Aber eigentlich brauche ich keine Geokoordinaten – ich trage Heimat in meinem Körper mit mir herum. Jedes Herzrasen, jedes Glücksgefühl, jede Angst und jedes Tief erinnert mich daran, wer ich bin und wo ich herkomme. Mein Impfmahl am linken Oberarm und mein Muttermal unterm Kinn. Meine Nase, von meiner Uroma geerbt. Das alles begleitet mich, wohin ich auch gehe. Ich habe jetzt ab und zu Herzrasen in New York, und begutachte meine Nase kritisch im Profil in unserem Badezimmerspiegel im East Village – nur um mich im nächsten Atemzug daran zu erinnern, dass mein Großvater sie super stolz eine griechische Nase genannt hat. Mein Körper ist ein Resultat von allem, was mir in diesem Leben am meisten bedeutet und ich liebe ihn dafür. Manchmal bin ich grundlos traurig und meine Brust fühlt sich so schwer an, dass ich gar nicht richtig einatmen kann. Aber viel öfter fühlt sich mein Herz so voll und glücklich an, dass ich das Gefühl habe zu platzen. Beides ist ein Teil von mir.

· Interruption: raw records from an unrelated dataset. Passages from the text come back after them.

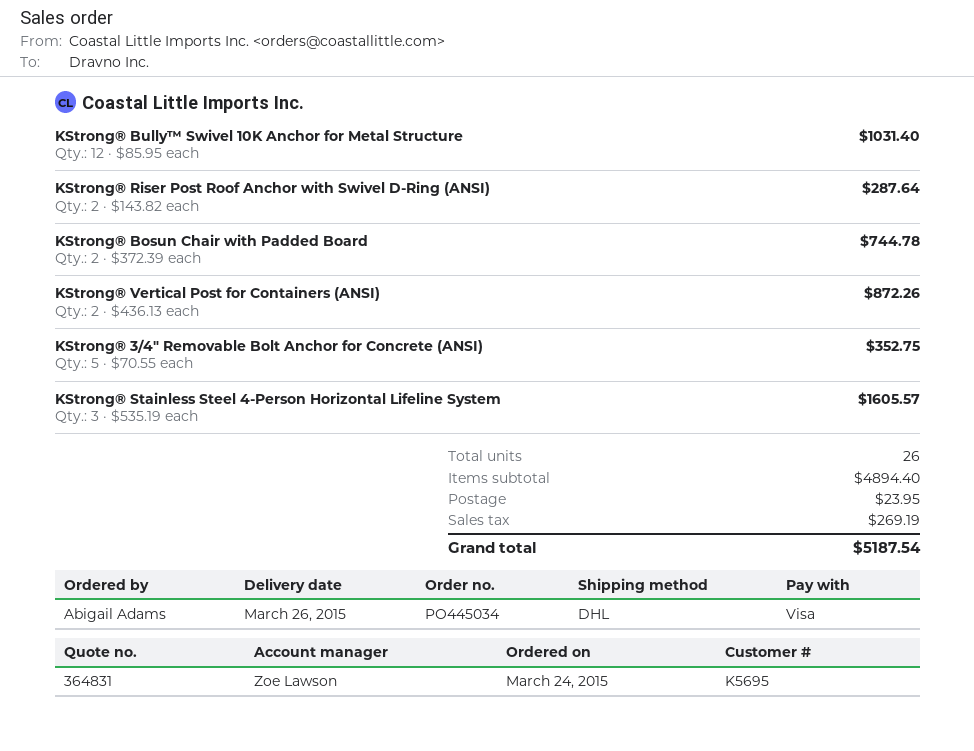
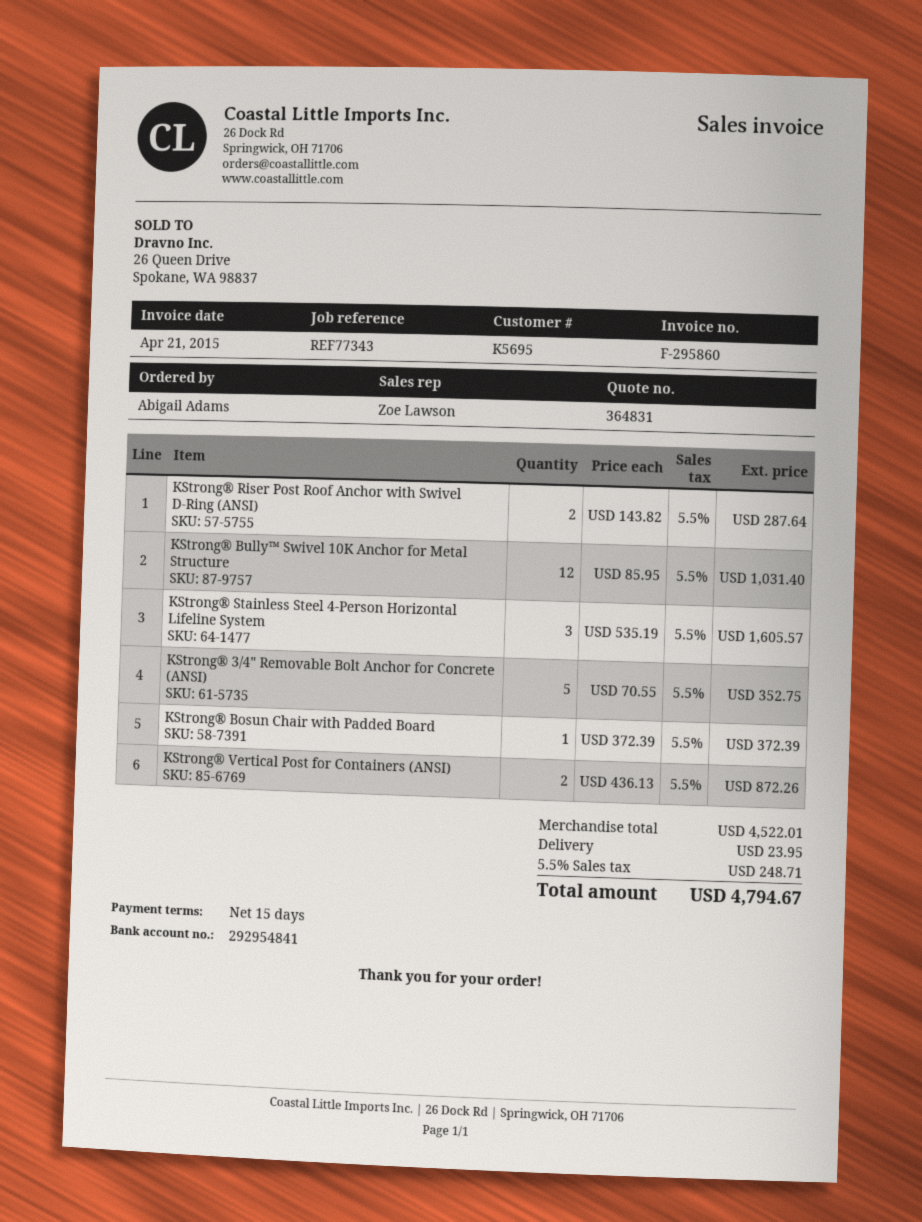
KStrong® Bosun Chair with Padded Board: 2 x 372.39 = 744.78 -> 1 x 372.39 = 372.39
subtotal: 4894.40 -> 4522.01
tax: 269.19 -> 248.71
total: 5187.54 -> 4794.67

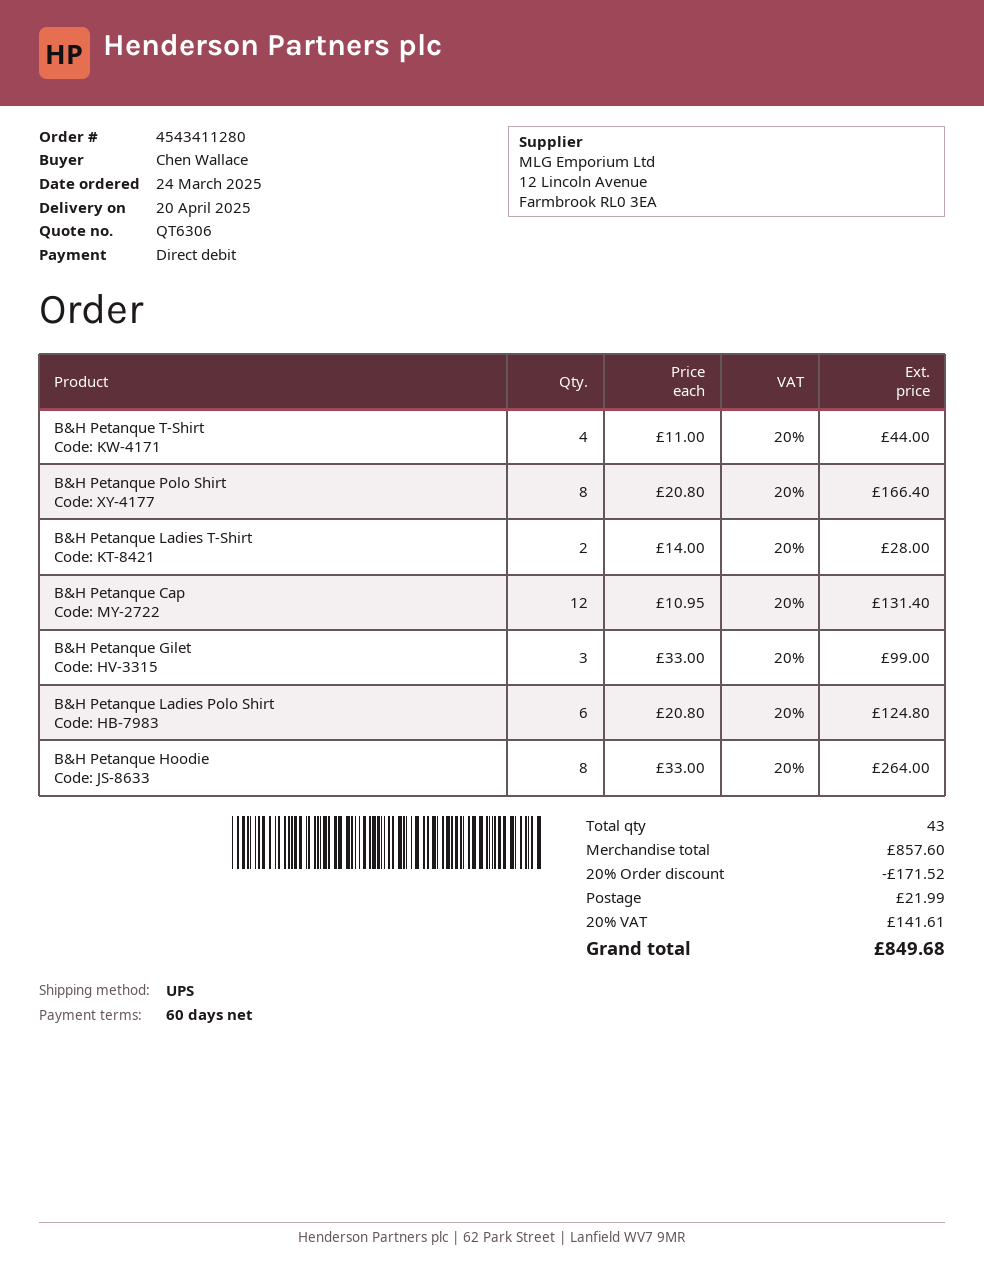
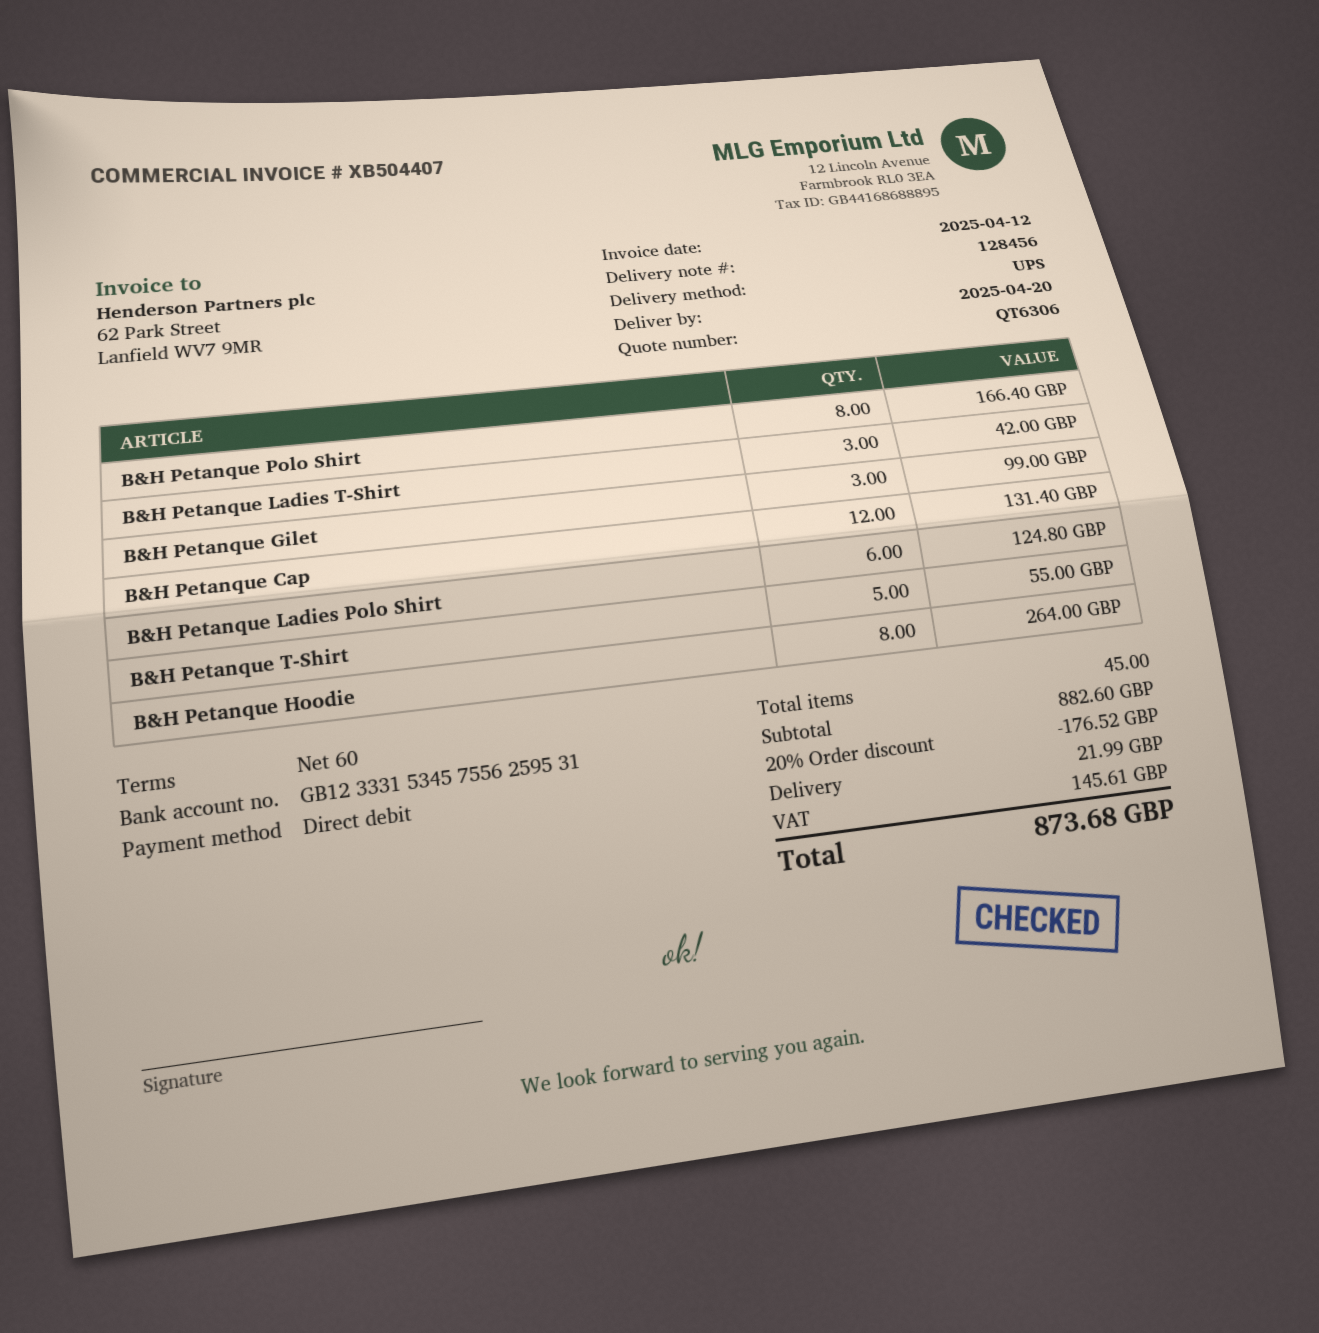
B&H Petanque T-Shirt: 4 for 44.00 -> 5 for 55.00
B&H Petanque Ladies T-Shirt: 2 for 28.00 -> 3 for 42.00
total quantity: 43 -> 45
subtotal: 857.60 -> 882.60
discount: 20% = 171.52 -> 20% = 176.52
tax: 141.61 -> 145.61
total: 849.68 -> 873.68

Vielleicht wäre ich nicht ganz so gut darin, mein Leben regelmäßig komplett einzupacken und an anderer Stelle wieder auszupacken, wenn ich zum Thema Heimat keine so schwierige Beziehung hätte. Wenn meine Eltern mir die Sache mit dem Aufbruch vor mehr als zwanzig Jahren nicht vorgemacht hätten.

Ich bin gut darin, mir aus dem Nichts ein Zuhause zu basteln – ein kleines Nest, das sich von ganzem Herzen richtig anfühlt.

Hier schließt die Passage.